In the process of plumbing the depths of despair and ruin inflicted on society by a coterie of legislative altruists and communists, the reader experiences the struggle of the industrialists as they lose their companies and a portion of their souls to the soulless socialists. Science and media are perverted to spread destruction and canards as companies are taken over by nebulous and nefarious "worker's unions".

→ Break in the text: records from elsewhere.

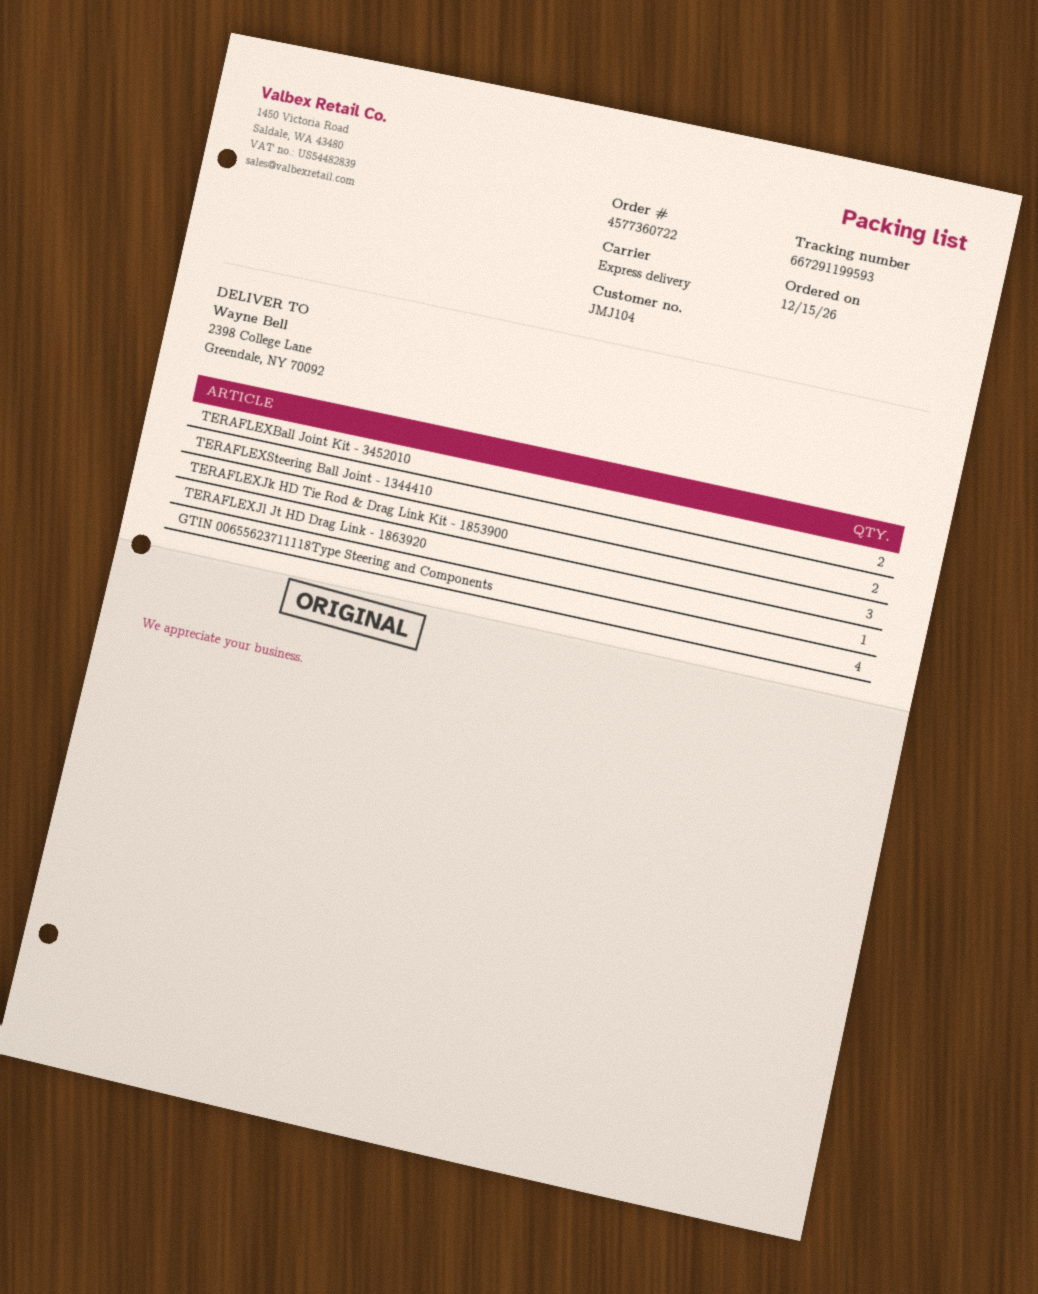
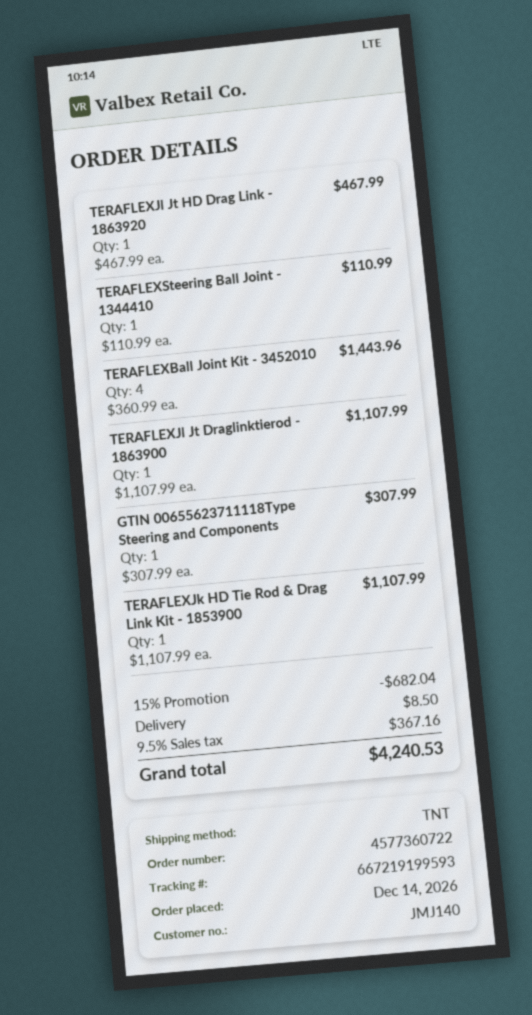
order date: 2026-12-15 -> 2026-12-14
customer number: JMJ104 -> JMJ140
shipping method: express -> TNT
tracking number: 667291199593 -> 667219199593
TERAFLEXBall Joint Kit - 3452010: 2 -> 4
TERAFLEXSteering Ball Joint - 1344410: 2 -> 1
TERAFLEXJk HD Tie Rod & Drag Link Kit - 1853900: 3 -> 1
GTIN 00655623711118Type Steering and Components: 4 -> 1
TERAFLEXJl Jt Draglinktierod - 1863900: none -> 1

The narrative climax sees John Galt captured by James Taggart and his cohorts. The malcontents proceed to torture Galt using a electrical contraption fashioned from science purloined and perverted by their unholy nexus. When the machine breaks down in the midst of torture, John offers technical support to his non-technical persecutors from the torture bed. This causes massive cognitive dissonance, not just in the minds of the reader but also the tormentors, leading to the villians' nervous breakdown. This event is also coincident with the advent of a rescue team formed by the aforementioned industrialists now transformed into gun toting action figures. It is left to imagination if Dagny wore heels or a bracelet fashioned from "Green Steel" on this excursion.

The sheer incredibleness of the plot, the implausibility of characters and the impossibility of critical story constructs distract from the central message that free will and free economics are inextricably intertwined. Rand repeatedly expounds that contradictions "do not exist in nature", yet they apparently proliferate in her work.